Note that the vatna- in Vatnajökull is apparently the same morpheme, meaning "water" or "lake", as the -vötn in Grímsvötn: "Glacier of Lakes" vs. "Grímur's Lakes".
For the latest Vatnajökull seismology, see here.
Viktor said,
May 22, 2011 @ 12:08 pm
And if the public learned to pronounce "jökull" the last time around then at least "Vatna" is easy to pronounce. Not so sure about Grimsvötn though, that may still trip people up.
sarang said,
May 22, 2011 @ 12:25 pm
Vatnajökull makes a brief appearance in W.H. Auden's "Letter to Lord Byron" (I'm quoting from memory):
The Haig-Thomases are at Myvatn now;
At Hvitarvatn and at Vatnajökull
Cambridge research goes on, I don't know how;
The ghosts of Asquith and of Auden Skökull
Turn in their coffins a three-quarter circle
To see their son, upon whose help they reckoned,
Being as frivolous as Charles the Second.
(I don't remember if the prev. guide to Icelandic phonetics discussed the -tn form but it seems that to scan the first two lines you have to pronounce it as a single syllable in the first line and as two in the second.)
[(myl) Good memory!
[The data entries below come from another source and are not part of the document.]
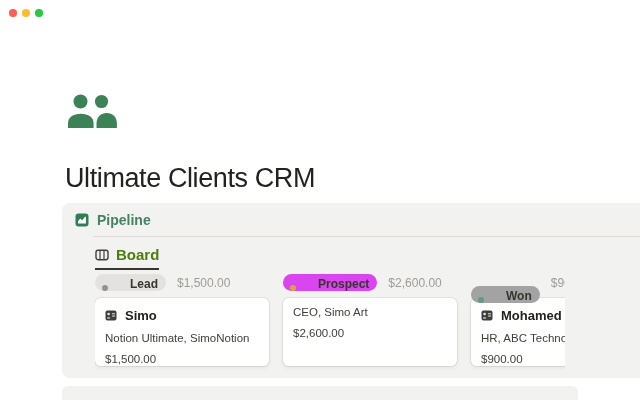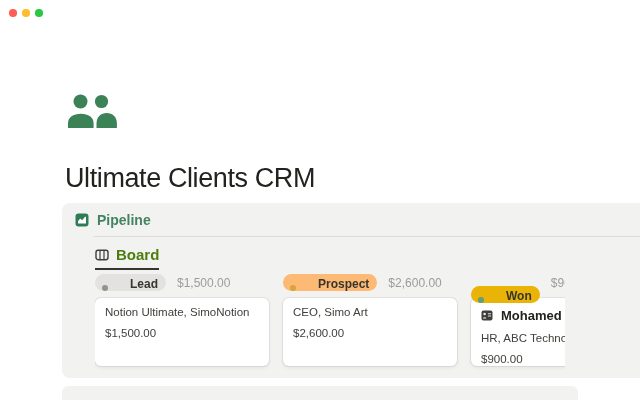--- a/index.html
+++ b/index.html
@@ -44,22 +44,22 @@
   
   .board { position:absolute; left:33px; top:71px; width:470px; height:97px; display:flex; gap:14px; overflow:hidden; }
   .column { flex:0 0 174px; }
   .column-header { display:flex; align-items:center; gap:11px; height:17px; margin-bottom:7px; }
   .pill {
     display:inline-flex; align-items:flex-end; gap:22px;
     height:17px; padding:0 8px 0 7px; border-radius:9px;
     font-size:12px; font-weight:600; color:#373530; cursor:pointer;
   }
   .pill-gray   { background:#e3e2e0; }
-  .pill-yellow { background:#fdba74; }
-  .pill-green  { background:#eab308;margin-top:24px; }
+  .pill-yellow { background:#d946ef; }
+  .pill-green  { background:#a3a3a3;margin-top:24px; }
   .dot { width:6px; height:6px; border-radius:50%; }
   .dot-gray   { background:#93928e; }
   .dot-yellow { background:#d7a63a; }
   .dot-green  { background:#5f9e79; }
   .total { font-size:12px; color:#9d9c99; }
 
   .card {
     background:#ffffff; border-radius:6px; height:68px;
     padding:8px 10px 9px; cursor:pointer;
     box-shadow:0 0 0 1px rgba(15,15,15,0.07), 0 2px 4px rgba(15,15,15,0.06);
@@ -118,20 +118,30 @@
 
     <div class="column">
       <div class="column-header">
         <span class="pill pill-gray">
           <span class="dot dot-gray"></span>
           <span>Lead</span>
         </span>
         <span class="total">$1,500.00</span>
       </div>
       <div class="card">
+        <div class="card-title-row">
+          <svg width="12" height="11" viewBox="0 0 12 11">
+            <rect x="0.5" y="0.5" width="11" height="10" rx="2" fill="#3f3e3a"></rect>
+            <circle cx="3.6" cy="4" r="1.3" fill="#eceae6"></circle>
+            <path d="M1.9,8.4 C2.1,6.9 5.1,6.9 5.3,8.4 Z" fill="#eceae6"></path>
+            <rect x="6.9" y="3.2" width="3.2" height="1" rx="0.5" fill="#eceae6"></rect>
+            <rect x="6.9" y="5.4" width="3.2" height="1" rx="0.5" fill="#eceae6"></rect>
+          </svg>
+          <span class="card-name">Simo</span>
+        </div>
         <div class="card-role">Notion Ultimate, SimoNotion</div>
         <div class="card-amount">$1,500.00</div>
       </div>
     </div>
 
     <div class="column">
       <div class="column-header">
         <span class="pill pill-yellow">
           <span class="dot dot-yellow"></span>
           <span>Prospect</span>

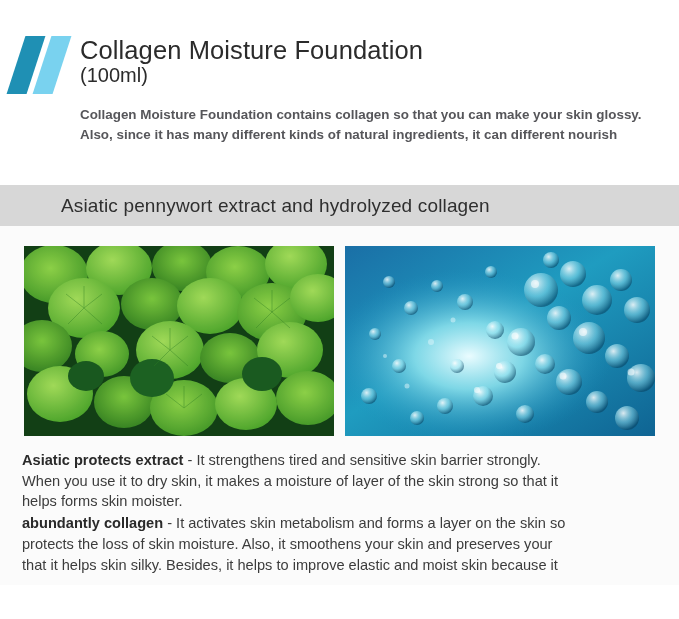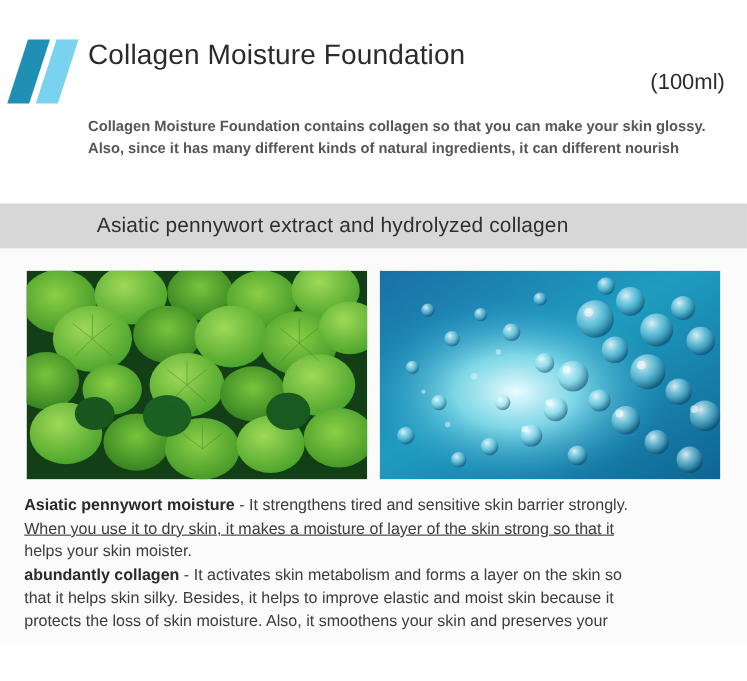--- a/index.html
+++ b/index.html
@@ -61,21 +61,20 @@
     line-height: 1.12;
     letter-spacing: 0.1px;
     white-space: nowrap;
   }
   .product-volume {
     font-size: 20px;
     font-weight: 400;
     color: #2b2b2b;
     line-height: 1.15;
     margin-top: -1px;
-    text-align: right;
   }
 
   .intro-text {
     position: absolute;
     left: 80px;
     top: 105px;
     right: 14px;
     font-size: 13.4px;
     line-height: 1.48;
     color: #56565a;
@@ -88,21 +87,21 @@
     position: absolute;
     left: 0;
     top: 185px;
     width: 679px;
     height: 41px;
     background: #d7d7d7;
     display: flex;
     align-items: center;
   }
   .section-banner-title {
-    margin-left: 88px;
+    margin-left: 61px;
     font-size: 19px;
     color: #2f2f2f;
     font-weight: 400;
     letter-spacing: 0.15px;
     white-space: nowrap;
   }
 
   
   .content-panel {
     position: absolute;
@@ -298,24 +297,24 @@
           <circle cx="62" cy="140" r="2.5"></circle>
           <circle cx="40" cy="110" r="2"></circle>
         </g>
       </svg>
     </div>
   </div>
 
   <div class="detail-text">
 
     <p class="detail-block">
-      <span class="detail-line" style="display: block;"><span class="term">Asiatic pennywort moisture</span><span> - </span><span>It strengthens tired and sensitive skin barrier strongly.</span></span>
-      <span class="detail-line" style="display: block; text-decoration: underline;">When you use it to dry skin, it makes a moisture of layer of the skin strong so that it</span>
-      <span class="detail-line" style="display: block;">helps your skin moister.</span>
+      <span class="detail-line" style="display: block;"><span class="term">Asiatic protects extract</span><span> - </span><span>It strengthens tired and sensitive skin barrier strongly.</span></span>
+      <span class="detail-line" style="display: block;">When you use it to dry skin, it makes a moisture of layer of the skin strong so that it</span>
+      <span class="detail-line" style="display: block;">helps forms skin moister.</span>
     </p>
 
     <p class="detail-block">
       <span class="detail-line" style="display: block;"><span class="term">abundantly collagen</span><span> - </span><span>It activates skin metabolism and forms a layer on the skin so</span></span>
+      <span class="detail-line" style="display: block;">protects the loss of skin moisture. Also, it smoothens your skin and preserves your</span>
       <span class="detail-line" style="display: block;">that it helps skin silky. Besides, it helps to improve elastic and moist skin because it</span>
-      <span class="detail-line" style="display: block;">protects the loss of skin moisture. Also, it smoothens your skin and preserves your</span>
     </p>
   </div>
 </div>
 
 </body></html>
And the book this poem came from is an interesting one: W.H. Auden and Louis MacNeice, Letters from Iceland.]
Christopher Sundita said,
May 22, 2011 @ 4:27 pm
I think the "g" should be [k] since there is an aspirated/unaspirated distinction in Icelandic rather than voice/unvoiced.
Thor Lawrence said,
May 22, 2011 @ 5:02 pm
My daughter and I, discussing the pronunciation, wonder how the [expurgated] you got a [k] from G in Grimsvötn. It is hard, as Grimoire or Grim reaper. It is di-syllabic: Grims being the possessive of Grimur, a bloke's name, and vötn being lakes [plural].
As an aside, comparing the English and Icelandic Wikipaedia entries, the Icelandic version cites an old manuscript for the origin of the name, whereas the English version focuses on the scientific parameters of the geological phenomenon. Interesting cultural emphases.
Thor & Gunnella
[(myl) Given the context of the example provided above, it's not really possible to distinguish between [g] and [k] (interpreting the latter as voiceless unaspirated), since the preceding [s] (from English "it's") will naturally cause the stop closure to be unvoiced.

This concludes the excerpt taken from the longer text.